------ Material supplied

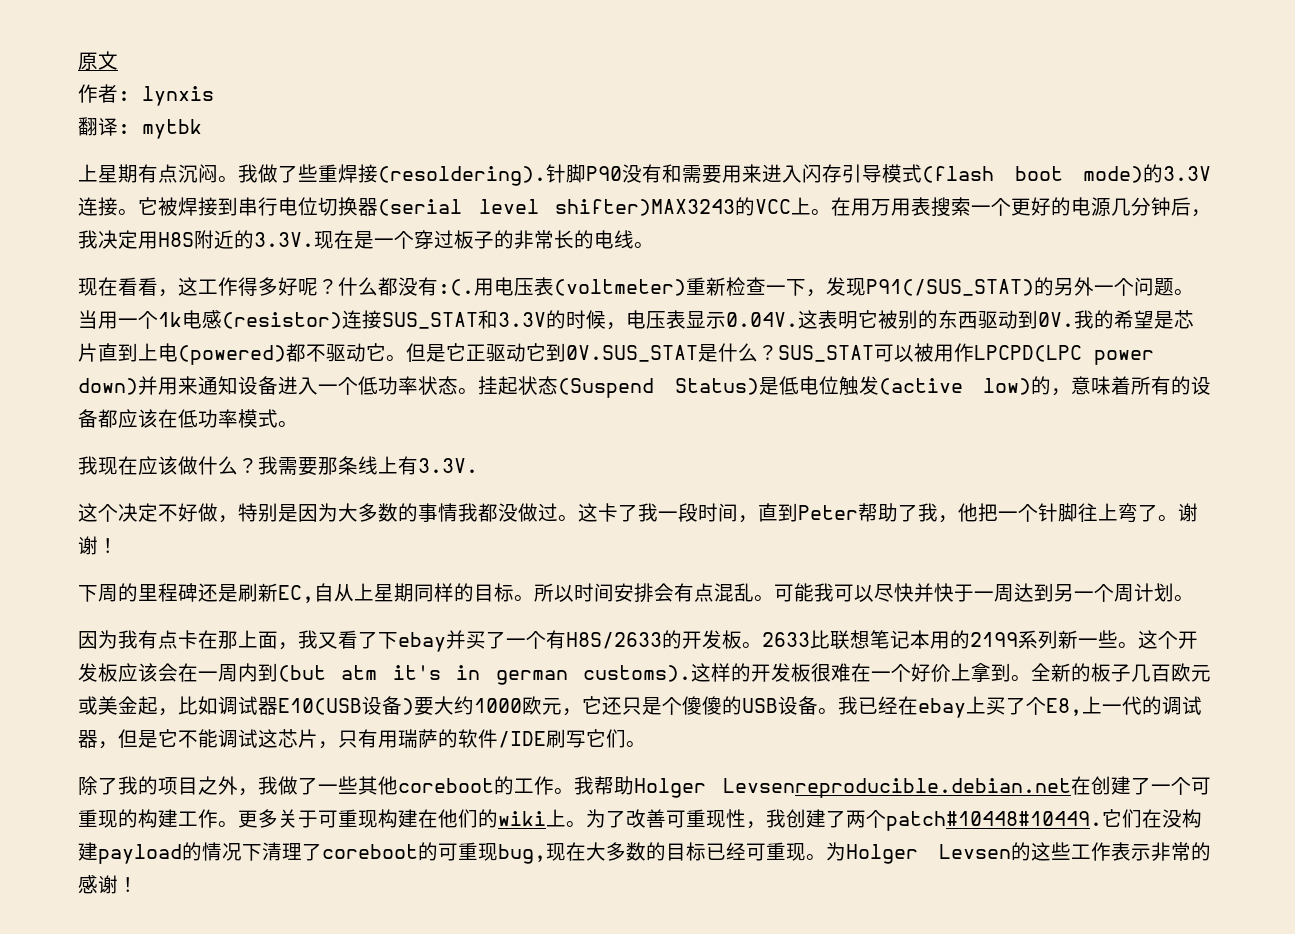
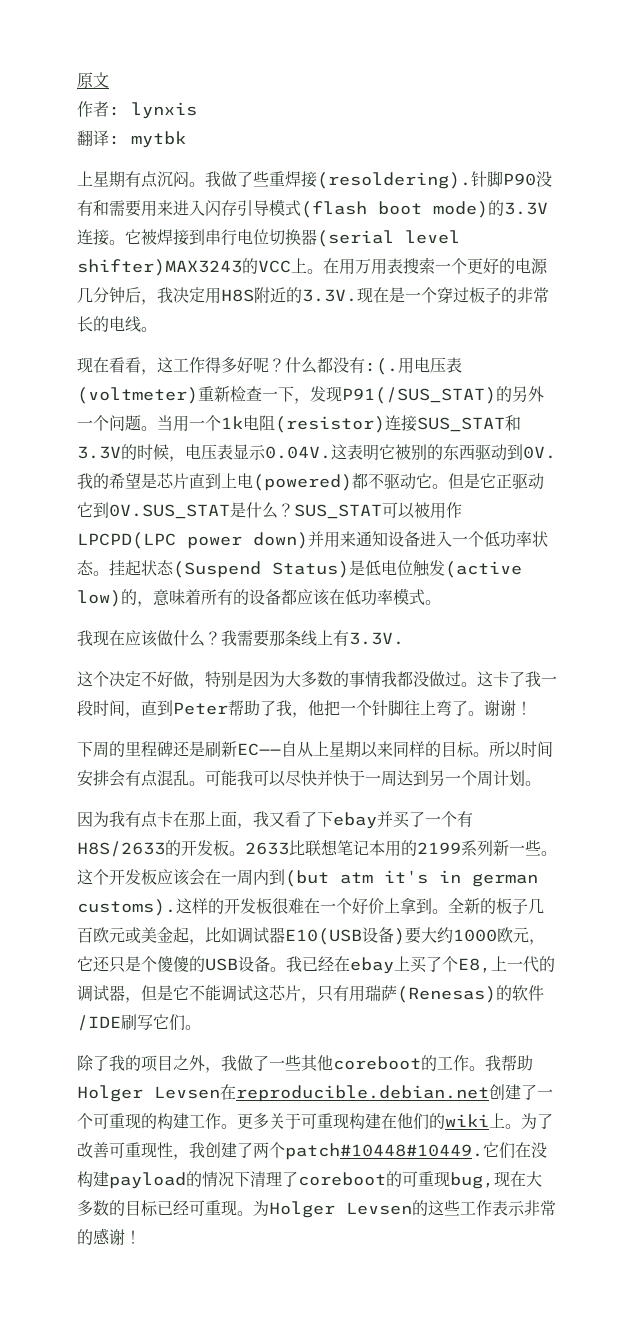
- 当用一个1k电感(resistor)连接SUS_STAT和3.3V的时候，电压表显示0.04V.这表明它被别的东西驱动到0V.
+ 当用一个1k电阻(resistor)连接SUS_STAT和3.3V的时候，电压表显示0.04V.这表明它被别的东西驱动到0V.
- 下周的里程碑还是刷新EC,自从上星期同样的目标。
+ 下周的里程碑还是刷新EC——自从上星期以来同样的目标。
- 我已经在ebay上买了个E8,上一代的调试器，但是它不能调试这芯片，只有用瑞萨的软件/IDE刷写它们。
+ 我已经在ebay上买了个E8,上一代的调试器，但是它不能调试这芯片，只有用瑞萨(Renesas)的软件/IDE刷写它们。
- 我帮助Holger Levsenreproducible.debian.net在创建了一个可重现的构建工作。
+ 我帮助Holger Levsen在reproducible.debian.net创建了一个可重现的构建工作。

------------

#### [About this exercise]
Please copy the data shown above precisely, leaving the images out.

#### [Solution to the problem]
- 当用一个1k电感(resistor)连接SUS_STAT和3.3V的时候，电压表显示0.04V.这表明它被别的东西驱动到0V.
+ 当用一个1k电阻(resistor)连接SUS_STAT和3.3V的时候，电压表显示0.04V.这表明它被别的东西驱动到0V.
- 下周的里程碑还是刷新EC,自从上星期同样的目标。
+ 下周的里程碑还是刷新EC——自从上星期以来同样的目标。
- 我已经在ebay上买了个E8,上一代的调试器，但是它不能调试这芯片，只有用瑞萨的软件/IDE刷写它们。
+ 我已经在ebay上买了个E8,上一代的调试器，但是它不能调试这芯片，只有用瑞萨(Renesas)的软件/IDE刷写它们。
- 我帮助Holger Levsenreproducible.debian.net在创建了一个可重现的构建工作。
+ 我帮助Holger Levsen在reproducible.debian.net创建了一个可重现的构建工作。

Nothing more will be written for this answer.